§ What the exercise asks
Tally the lines containing "logo" in this data. Respond with the tally alone.

§ Dataset content

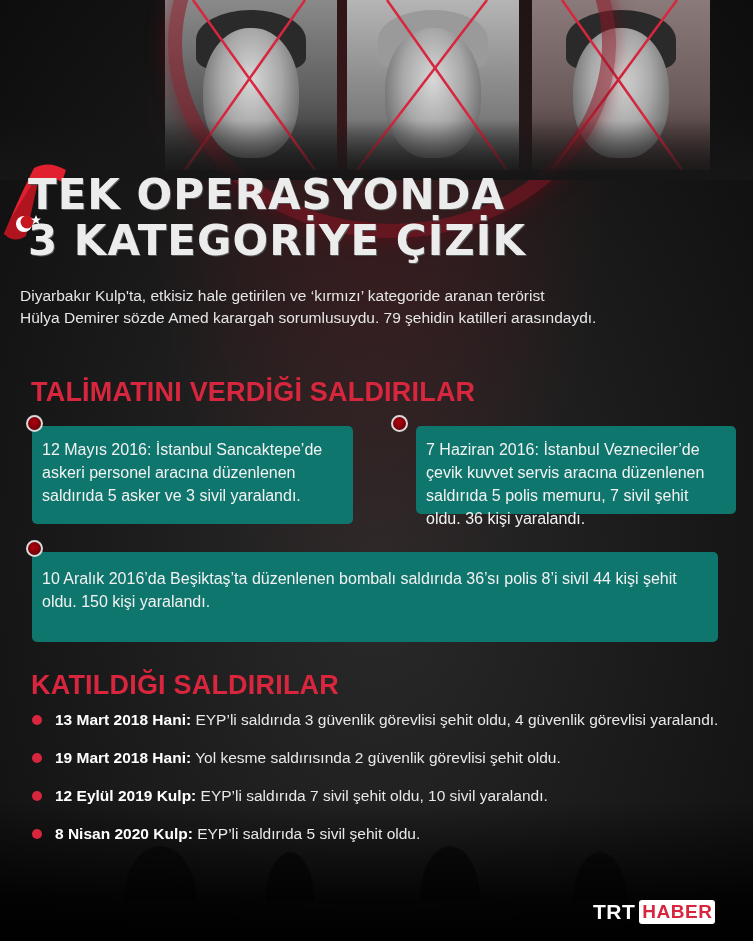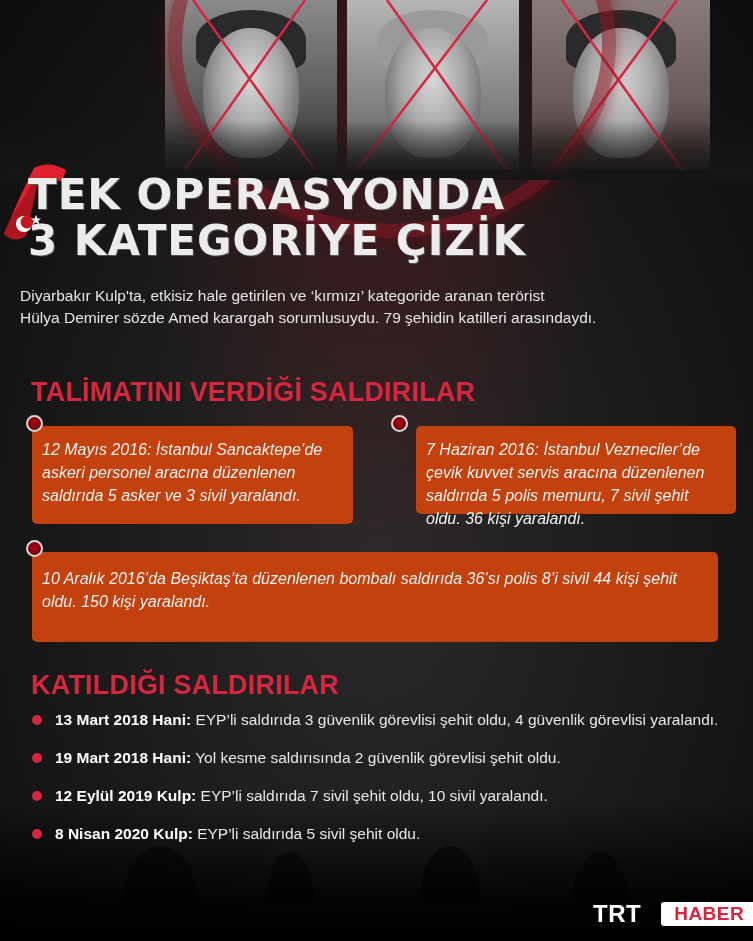--- a/index.html
+++ b/index.html
@@ -91,9 +91,9 @@
   .sec2 { top: 670px; }
 
   .card {
-    position: absolute; background: #c2410c; border-radius: 5px;
+    position: absolute; background: #0f766e; border-radius: 5px;
     font-size: 16px; line-height: 23px; color: #f2f2f2;
-    padding: 12px 10px 10px 10px; box-sizing: border-box; font-style: italic;
+    padding: 12px 10px 10px 10px; box-sizing: border-box;
   }
   .card-1 { left: 32px; top: 426px; width: 321px; height: 98px; }
   .card-2 { left: 416px; top: 426px; width: 320px; height: 88px; }

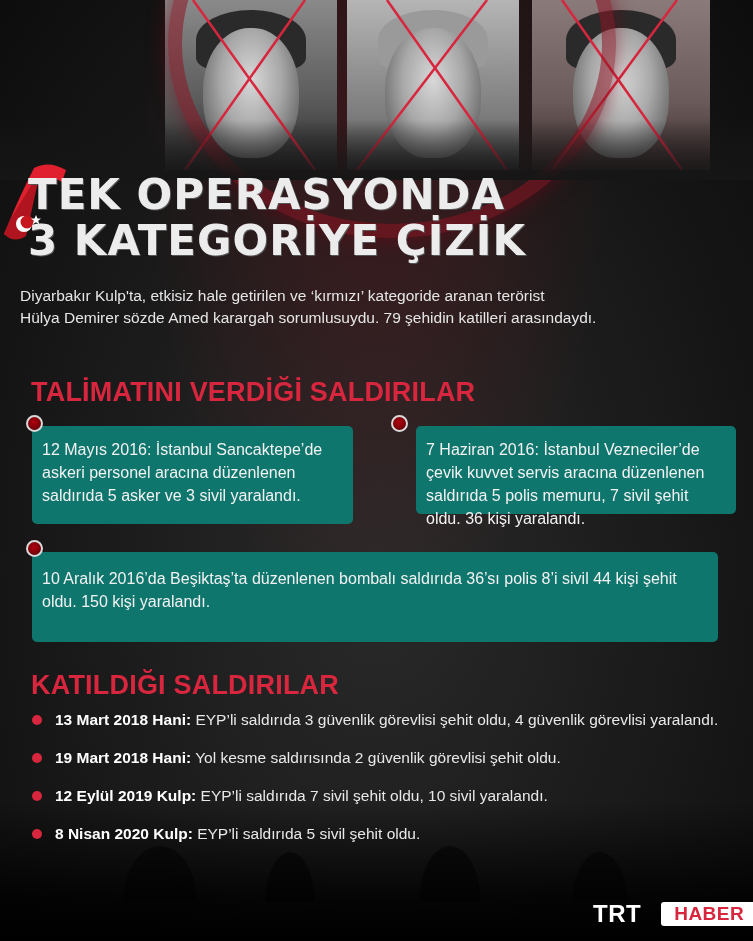--- a/index.html
+++ b/index.html
@@ -113,7 +113,7 @@
   .list-item b { color: #ffffff; font-weight: bold; }
 
   .logo { position: absolute; left: 593px; top: 900px; display: flex; align-items: center; }
-  .logo .trt { font-weight: bold; font-size: 24px; color: #fff; letter-spacing: 0.5px; margin-right: 20px; }
+  .logo .trt { font-weight: bold; font-size: 21px; color: #fff; letter-spacing: 0.5px; margin-right: 4px; }
   .logo .haber {
     background: #fff; color: #d7263d; font-weight: bold; font-size: 19px;
     padding: 1px 13px; border-radius: 3px; letter-spacing: 0.5px;

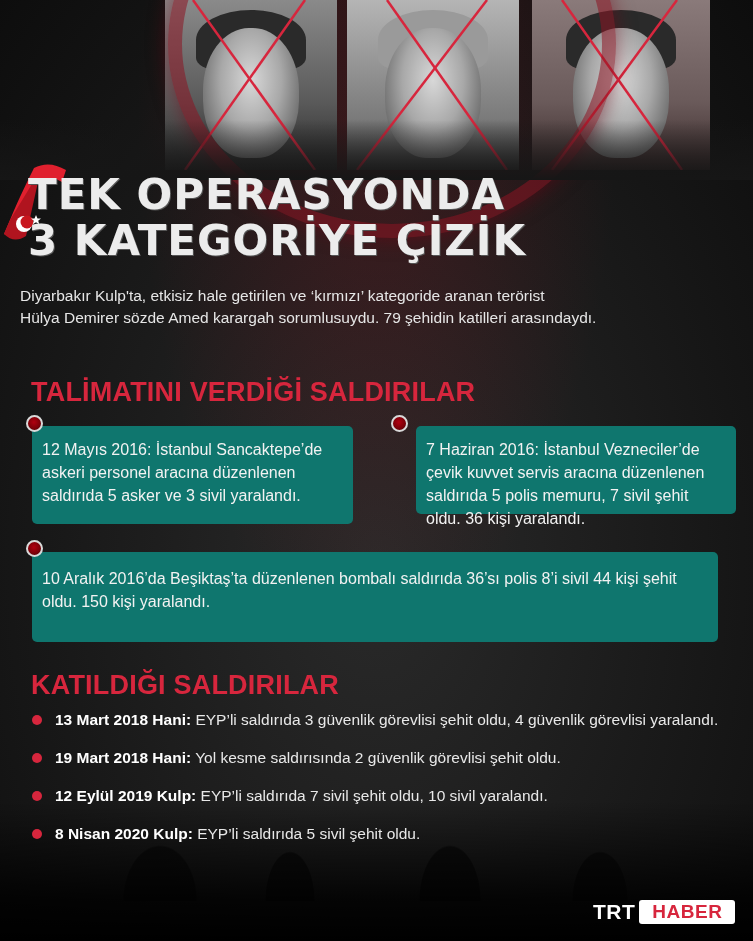--- a/index.html
+++ b/index.html
@@ -116,7 +116,7 @@
   .logo .trt { font-weight: bold; font-size: 21px; color: #fff; letter-spacing: 0.5px; margin-right: 4px; }
   .logo .haber {
     background: #fff; color: #d7263d; font-weight: bold; font-size: 19px;
-    padding: 1px 13px; border-radius: 3px; letter-spacing: 0.5px;
+    padding: 1px 3px; border-radius: 3px; letter-spacing: 0.5px;
   }
 </style>
 </head>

§ Answer below
6